Dimethyl sulfoxide (DMSO) induction of mouse erythroleukemia (MEL) cells represents a well-defined in vitro system of terminal erythroid differentiation. We have studied the molecular mechanisms of transcriptional activation of the mouse beta maj globin gene during MEL cell differentiation by analyzing nuclear factor-DNA interactions in vivo at the gene's upstream promoter and a distal enhancer, 5'HS-2. Genomic footprinting data indicate that three motifs, CAC, NF-E2/AP1, and GATA-1, of the 5'HS-2 enhancer are bound with nuclear factors in MEL cells both prior to and after DMSO induction. No obvious conformational change of these nuclear factor-DNA complexes could be detected upon terminal differentiation of MEL cells. On the other hand, DMSO induction of MEL cells leads to the formation of specific nuclear factor-DNA complexes at several transcriptional regulatory elements of the mouse beta maj globin upstream promoter. Our genomic footprinting data have interesting implications with respect to the molecular mechanisms of transcriptional regulation and chromatin change of the mouse beta maj globin gene during erythroid differentiation.

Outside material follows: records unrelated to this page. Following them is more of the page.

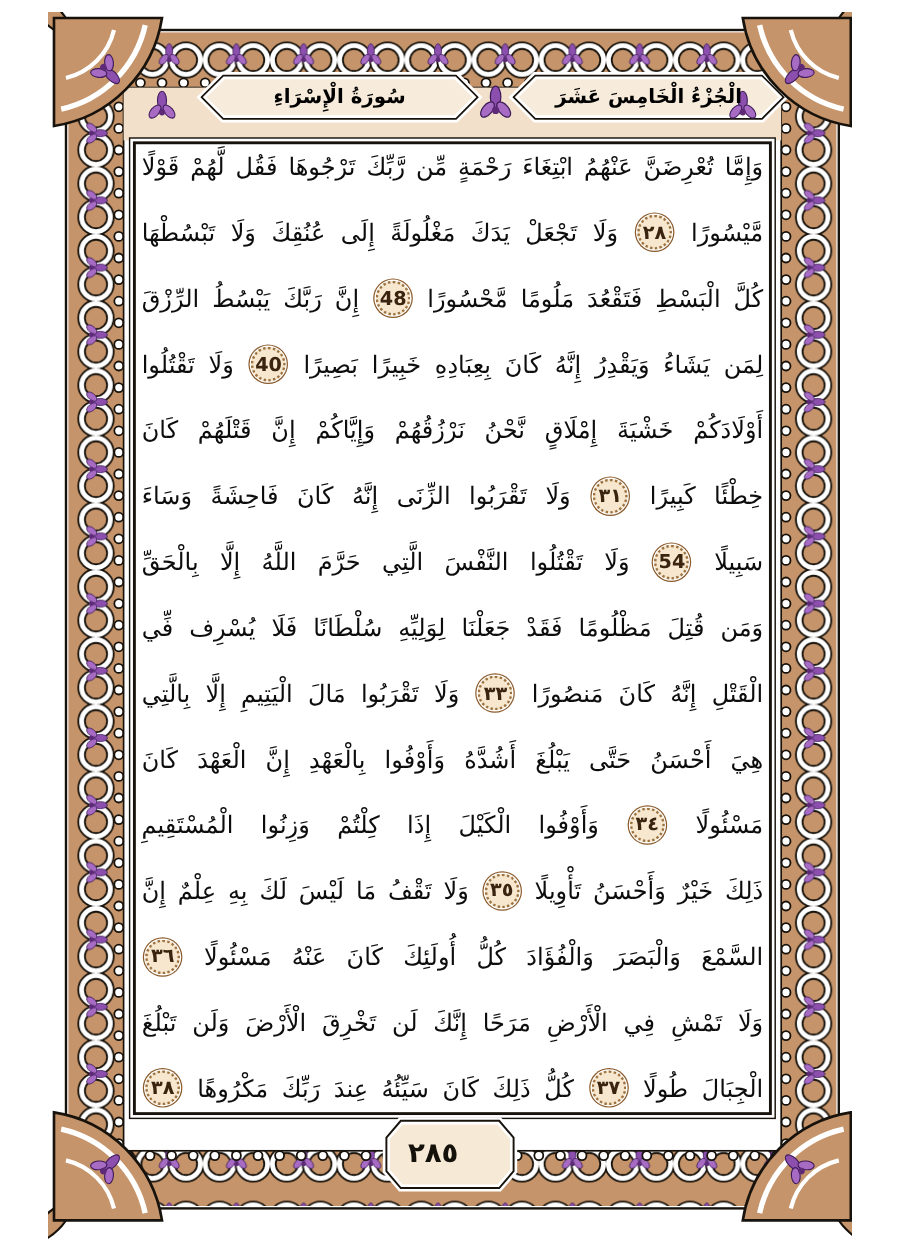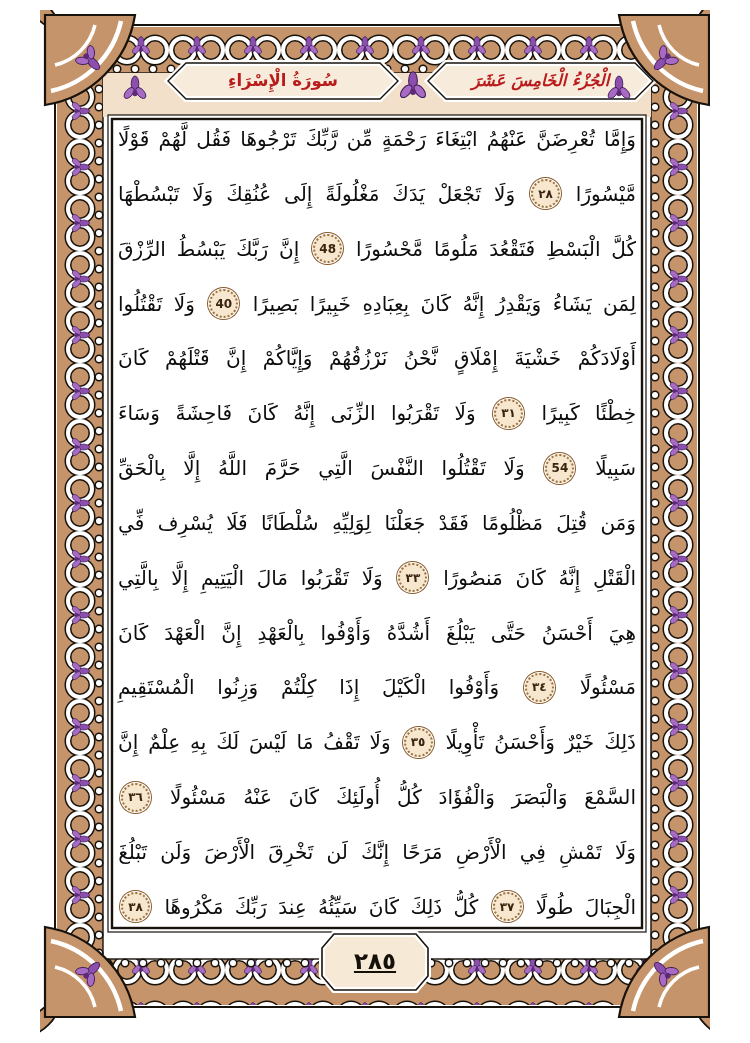"سُورَةُ الْإِسْرَاءِ" .header-label { color: #b91c1c -> #000000 }
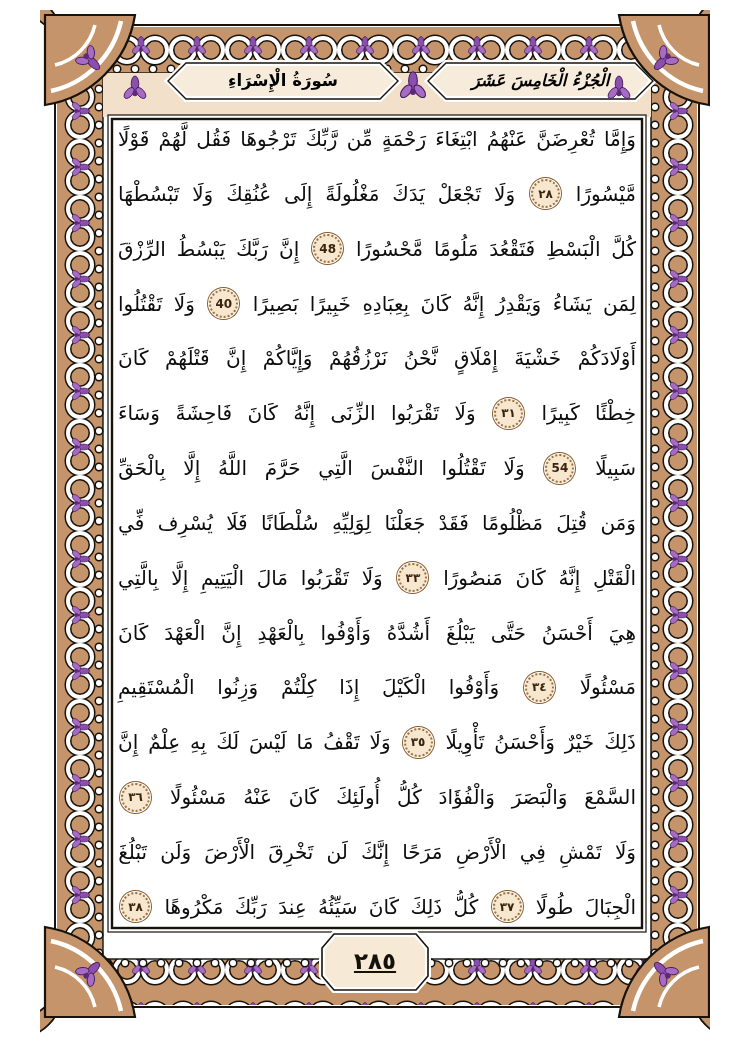"الْجُزْءُ الْخَامِسَ عَشَرَ" .header-juz { font-style: italic -> none }
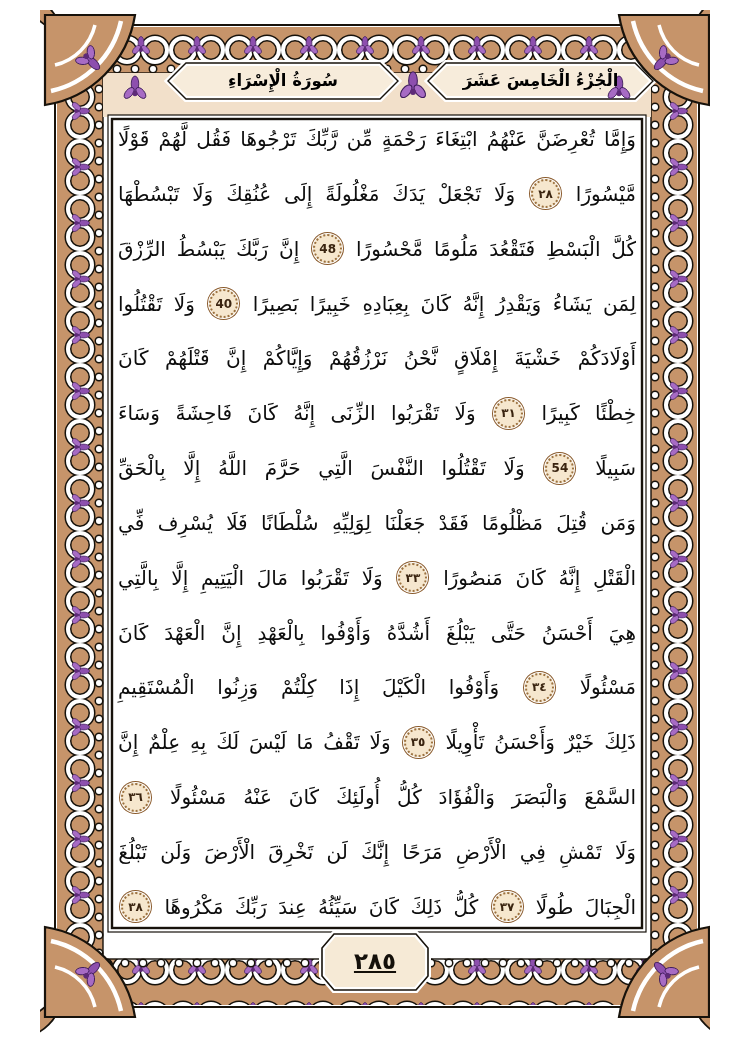"٢٨" .ayah-marker { font-size: 12px -> 16px }
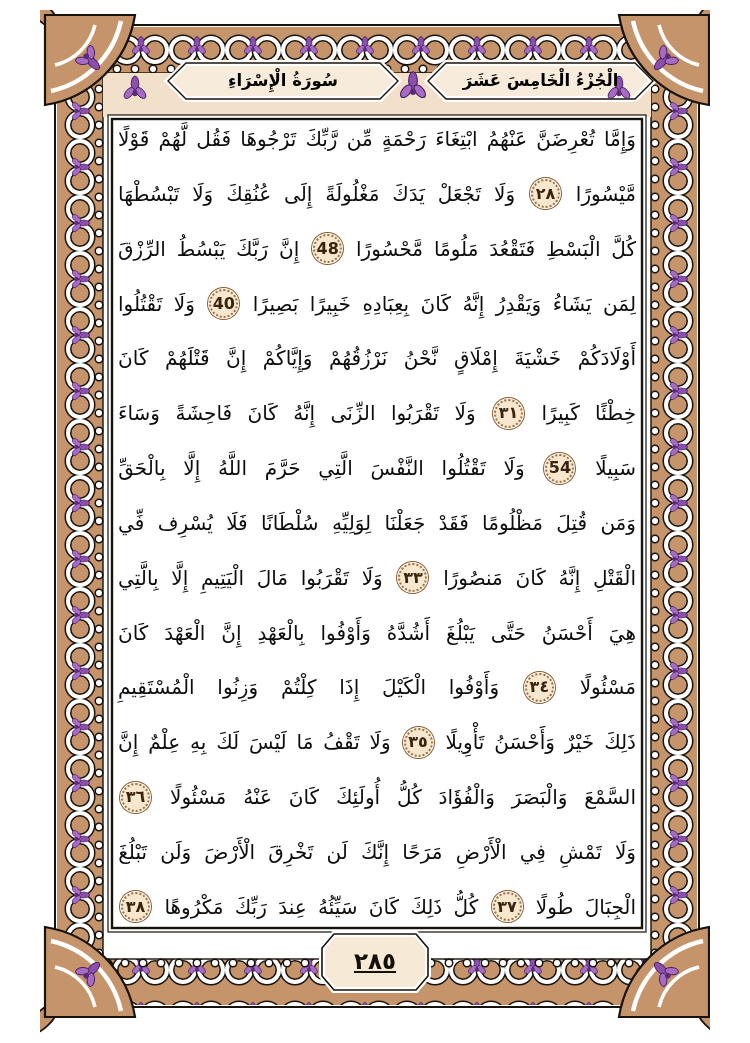"٢٨٥" .page-number { left: 322px -> 308px; text-decoration: underline -> none }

CACC box and enhancer response of the human embryonic epsilon globin promoter.

The functional interaction between the human epsilon globin promoter and an erythroid-specific transcription enhancer, 5' HS-2, has been analyzed by transient expression assay. While stepwise deletion of DNA sequences between -852 and -122 had only small effects, removal of the CACC box at position -111 greatly decreased epsilon-globin promoter activity, as well as its response to the enhancer function of 5' HS-2 in erythroid cells. Our data demonstrated that the three ubiquitous promoter elements, the CACC, CCAAT, and TATA boxes, of the epsilon-globin-encoding gene together form a minimal promoter that would interact efficiently with 5' HS-2, and that at least the CACC box is an essential functional component of this enhancer-promoter interaction.